[Records shown — start]

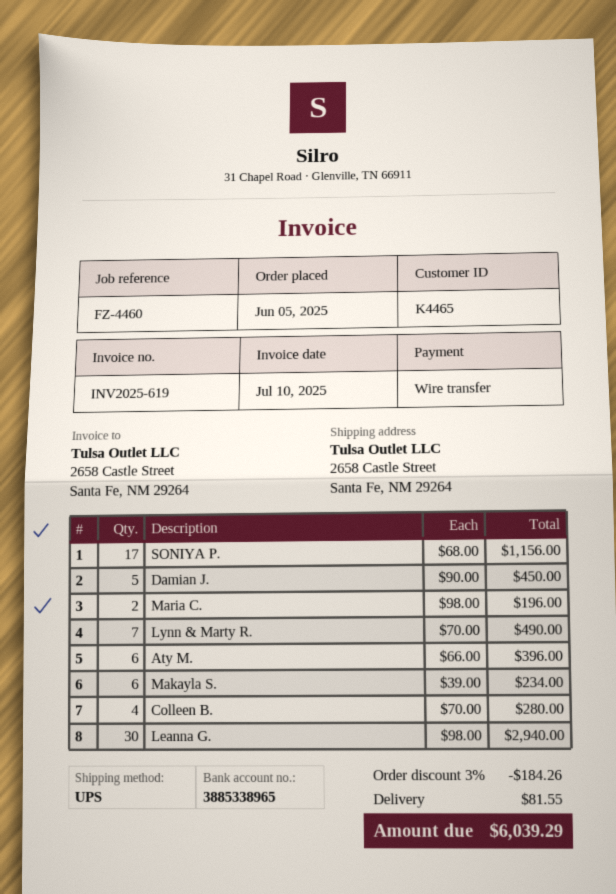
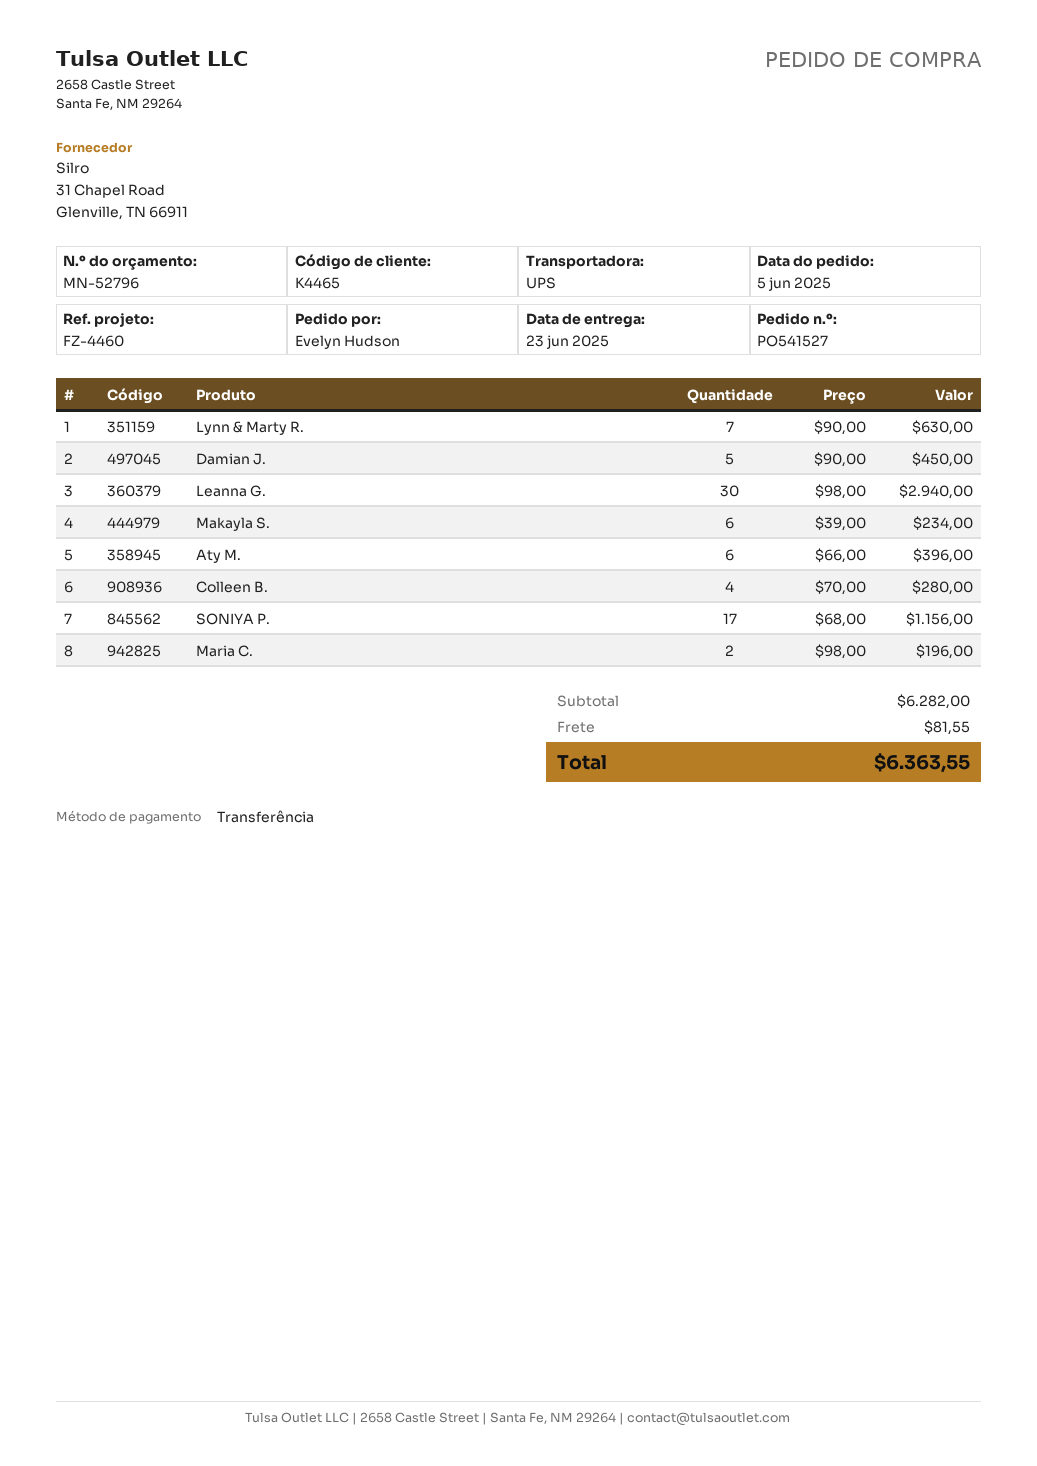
Lynn & Marty R.: 7 x 70.00 = 490.00 -> 7 x 90.00 = 630.00
discount: 3% = 184.26 -> none
total: 6039.29 -> 6363.55

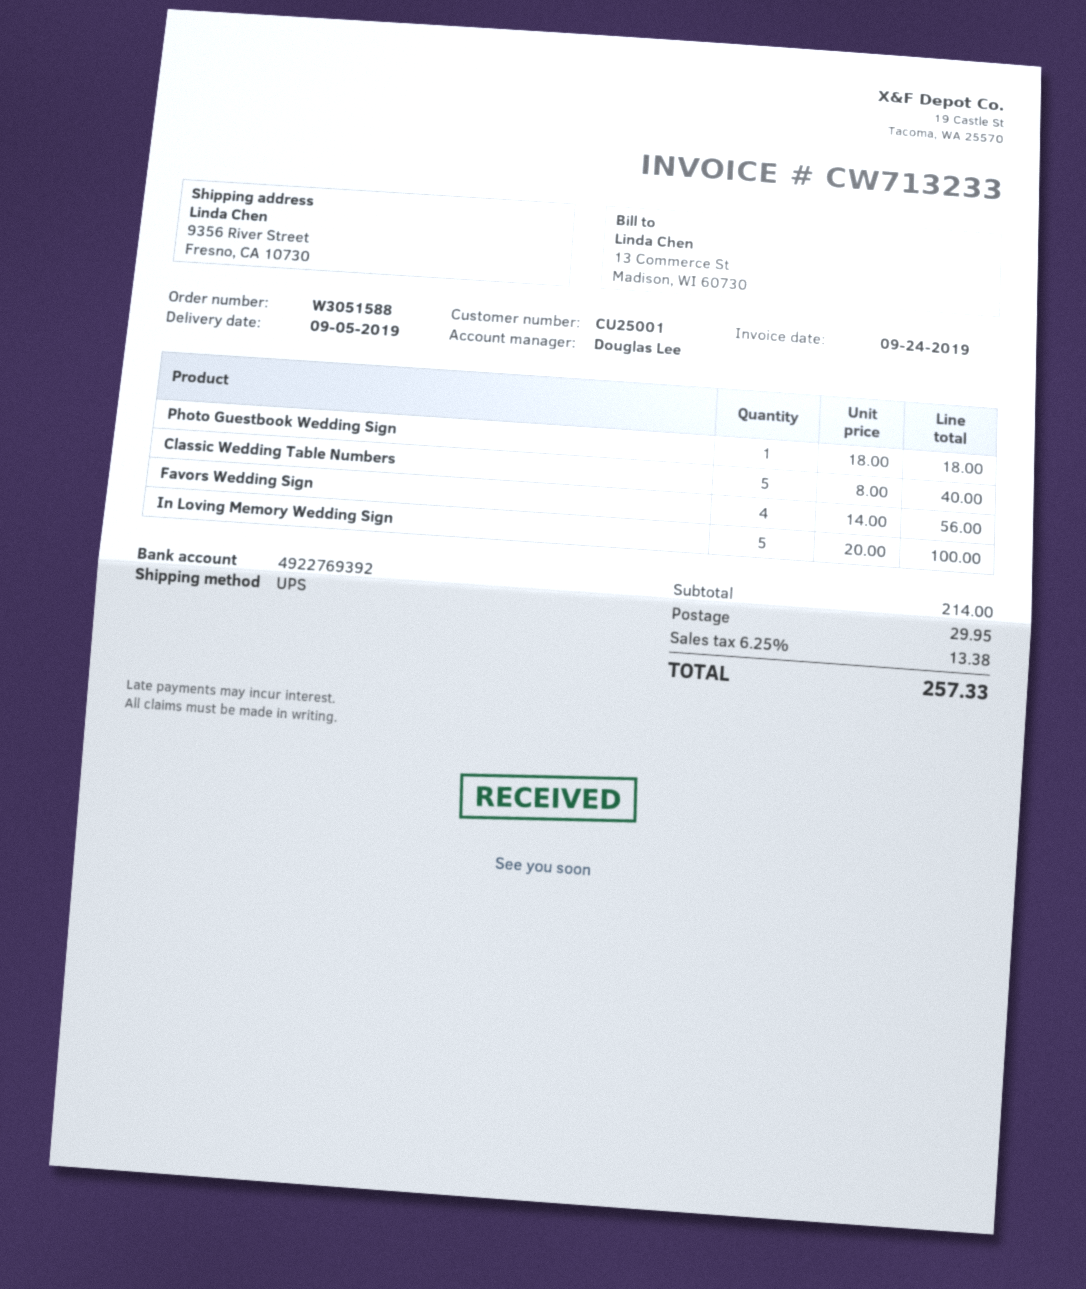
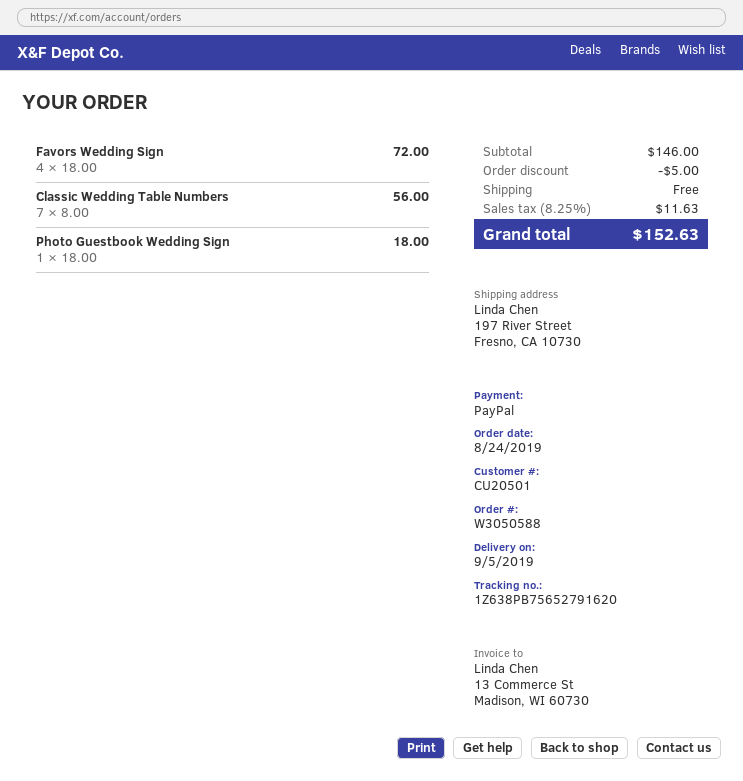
order number: W3051588 -> W3050588
customer number: CU25001 -> CU20501
ship to: 9356 River Street, Fresno, CA 10730 -> 197 River Street, Fresno, CA 10730
Classic Wedding Table Numbers: 5 x 8.00 = 40.00 -> 7 x 8.00 = 56.00
Favors Wedding Sign: 4 x 14.00 = 56.00 -> 4 x 18.00 = 72.00
In Loving Memory Wedding Sign: 5 x 20.00 = 100.00 -> none
subtotal: 214.00 -> 146.00
discount: none -> 5.00
shipping: 29.95 -> 0.00
tax: 6.25% = 13.38 -> 8.25% = 11.63
total: 257.33 -> 152.63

[Records shown — finish]

• [Exercise objective]:
Whatever lies between the line containing "customer number: CU25001 -> CU20501" and the final line above, both included, must be returned exactly.

• [Response area]:
customer number: CU25001 -> CU20501
ship to: 9356 River Street, Fresno, CA 10730 -> 197 River Street, Fresno, CA 10730
Classic Wedding Table Numbers: 5 x 8.00 = 40.00 -> 7 x 8.00 = 56.00
Favors Wedding Sign: 4 x 14.00 = 56.00 -> 4 x 18.00 = 72.00
In Loving Memory Wedding Sign: 5 x 20.00 = 100.00 -> none
subtotal: 214.00 -> 146.00
discount: none -> 5.00
shipping: 29.95 -> 0.00
tax: 6.25% = 13.38 -> 8.25% = 11.63
total: 257.33 -> 152.63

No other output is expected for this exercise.